Two chefs met at Dinner by Heston, and before their dinner, the best I’d had of them was Blumenthal’s meat fruit – but this was better (and cheaper). They found that they were on the same page, wanting to elevate the humble ingredients most people would throw away. With a pop-up it eventually led to this site – there are marble counters and bundles of kelp from the ceiling – where flames leap in the kitchen.
The restaurant reminds me of how many New York restaurants which reject the formal, delicate formality and cooking ability that usually supports high-quality ingredients. The chefs cook food for their customers themselves and knowledgeable waiters deliver it.
The restaurant is known for some of its appetizers, like the fried corn cobs that are coated with a seasonings mix.

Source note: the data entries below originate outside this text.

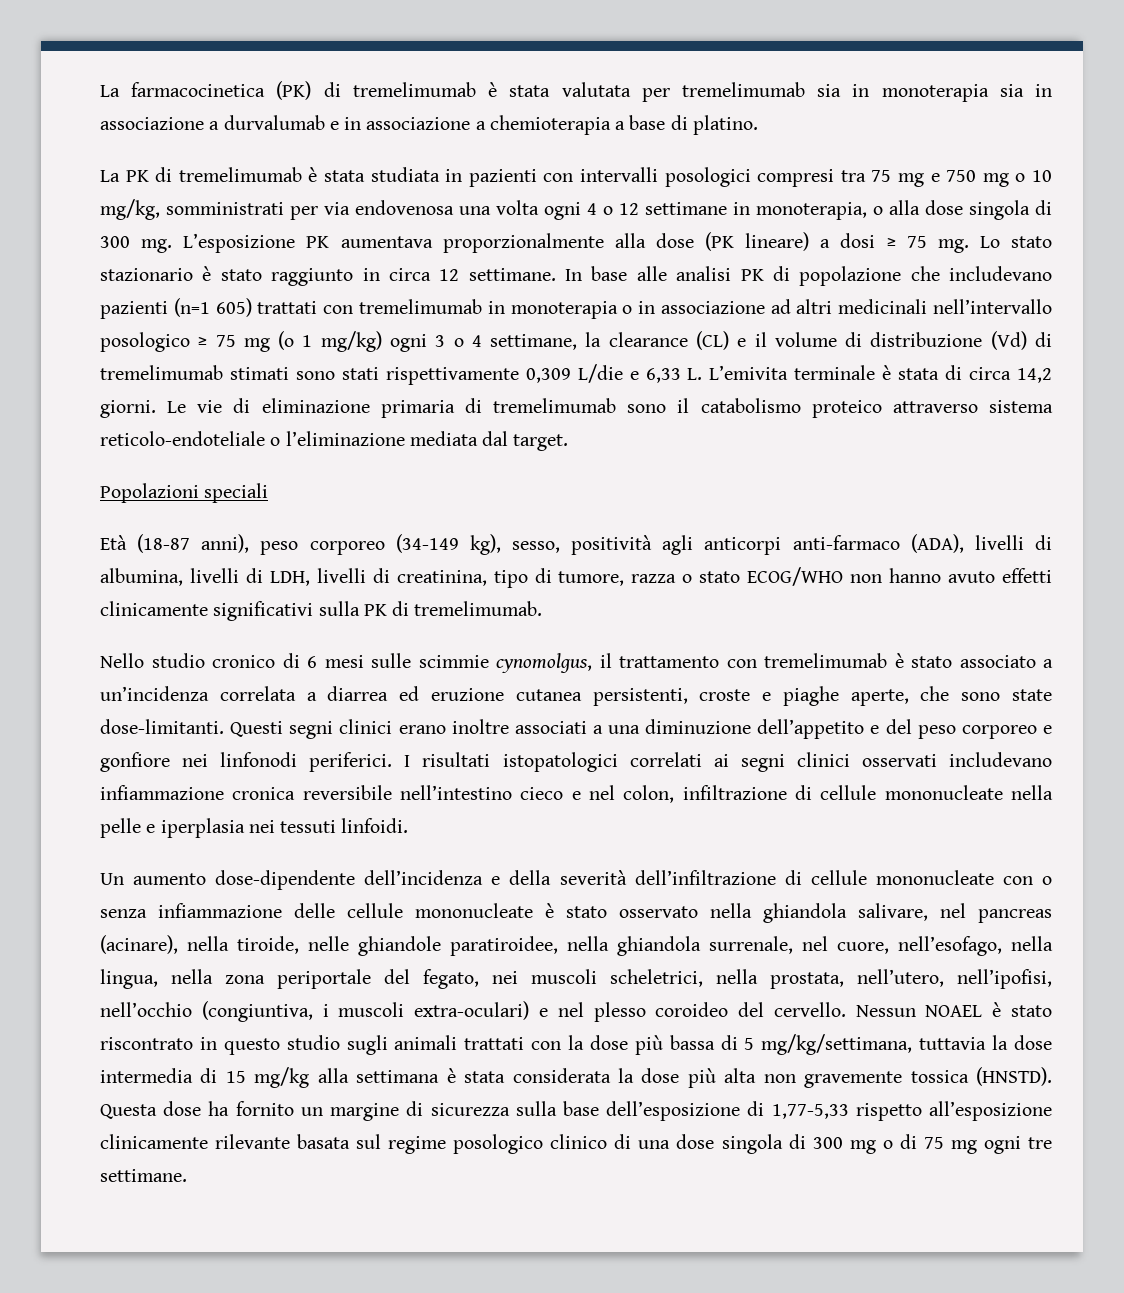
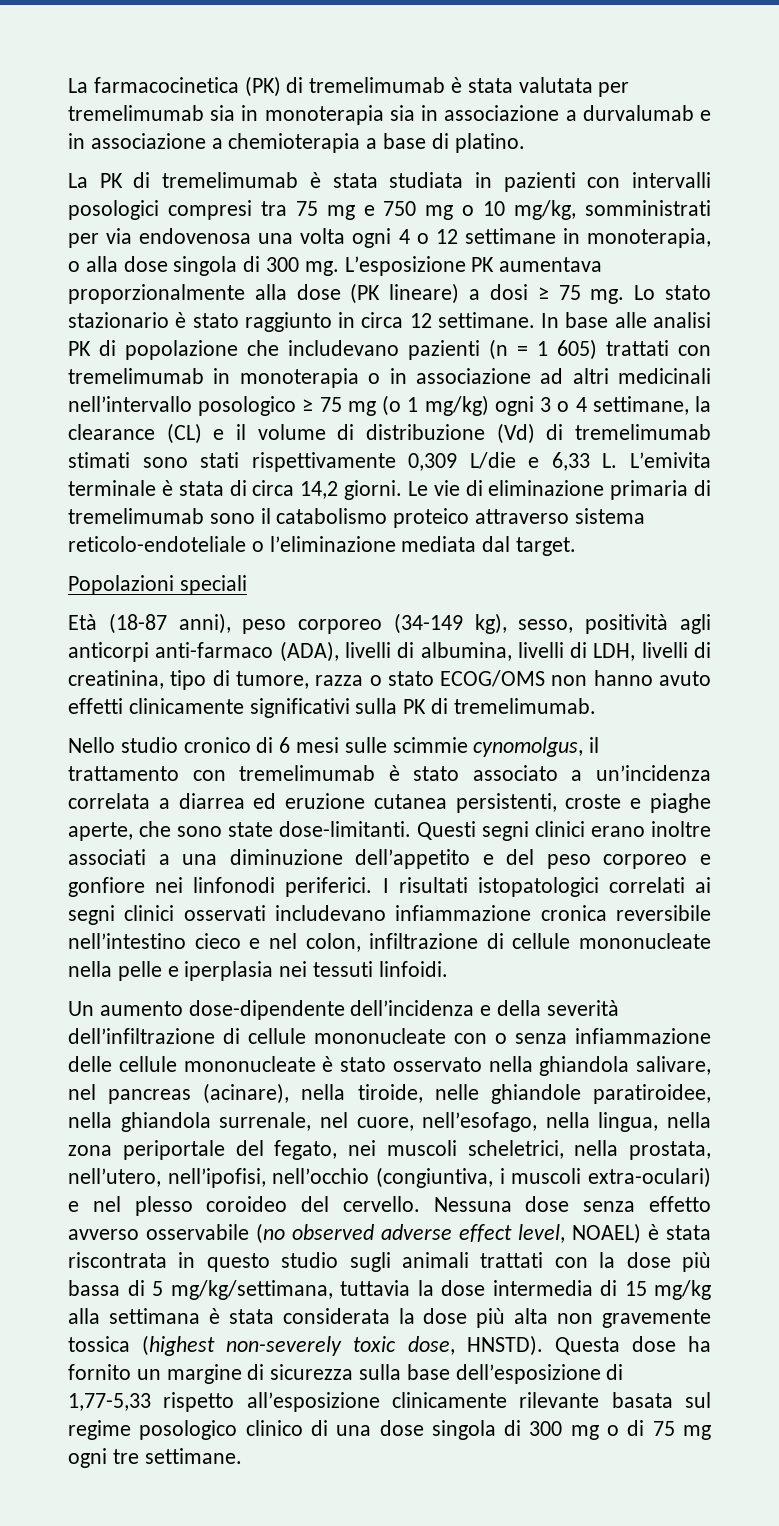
- In base alle analisi PK di popolazione che includevano pazienti (n=1 605) trattati con tremelimumab in monoterapia o in associazione ad altri medicinali nell’intervallo posologico ≥ 75 mg (o 1 mg/kg) ogni 3 o 4 settimane, la clearance (CL) e il volume di distribuzione (Vd) di tremelimumab stimati sono stati rispettivamente 0,309 L/die e 6,33 L. L’emivita terminale è stata di circa 14,2 giorni.
+ In base alle analisi PK di popolazione che includevano pazienti (n = 1 605) trattati con tremelimumab in monoterapia o in associazione ad altri medicinali nell’intervallo posologico ≥ 75 mg (o 1 mg/kg) ogni 3 o 4 settimane, la clearance (CL) e il volume di distribuzione (Vd) di tremelimumab stimati sono stati rispettivamente 0,309 L/die e 6,33 L. L’emivita terminale è stata di circa 14,2 giorni.
- Età (18-87 anni), peso corporeo (34-149 kg), sesso, positività agli anticorpi anti-farmaco (ADA), livelli di albumina, livelli di LDH, livelli di creatinina, tipo di tumore, razza o stato ECOG/WHO non hanno avuto effetti clinicamente significativi sulla PK di tremelimumab.
+ Età (18-87 anni), peso corporeo (34-149 kg), sesso, positività agli anticorpi anti-farmaco (ADA), livelli di albumina, livelli di LDH, livelli di creatinina, tipo di tumore, razza o stato ECOG/OMS non hanno avuto effetti clinicamente significativi sulla PK di tremelimumab.
- Nessun NOAEL è stato riscontrato in questo studio sugli animali trattati con la dose più bassa di 5 mg/kg/settimana, tuttavia la dose intermedia di 15 mg/kg alla settimana è stata considerata la dose più alta non gravemente tossica (HNSTD).
+ Nessuna dose senza effetto avverso osservabile (no observed adverse effect level, NOAEL) è stata riscontrata in questo studio sugli animali trattati con la dose più bassa di 5 mg/kg/settimana, tuttavia la dose intermedia di 15 mg/kg alla settimana è stata considerata la dose più alta non gravemente tossica (highest non-severely toxic dose, HNSTD).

The ribs have also been described as addictive.
There is a dish called tartiflette that consists of a sheet of crispy bread topped with cheese, onions, cornichons and potatoes. In addition to this dish there are some other bread dishes with crab, jerusalem artichoke and a spicy broth.
A new food outlet, The Butty Shop, with traditional sandwiches as the main entree will be opening soon. New Century Hall is a revamped building in Manchester, and it has its own social destination with memories of childhood visits to bakeries. Pickled eggs will be on the menu at The Butty Shop.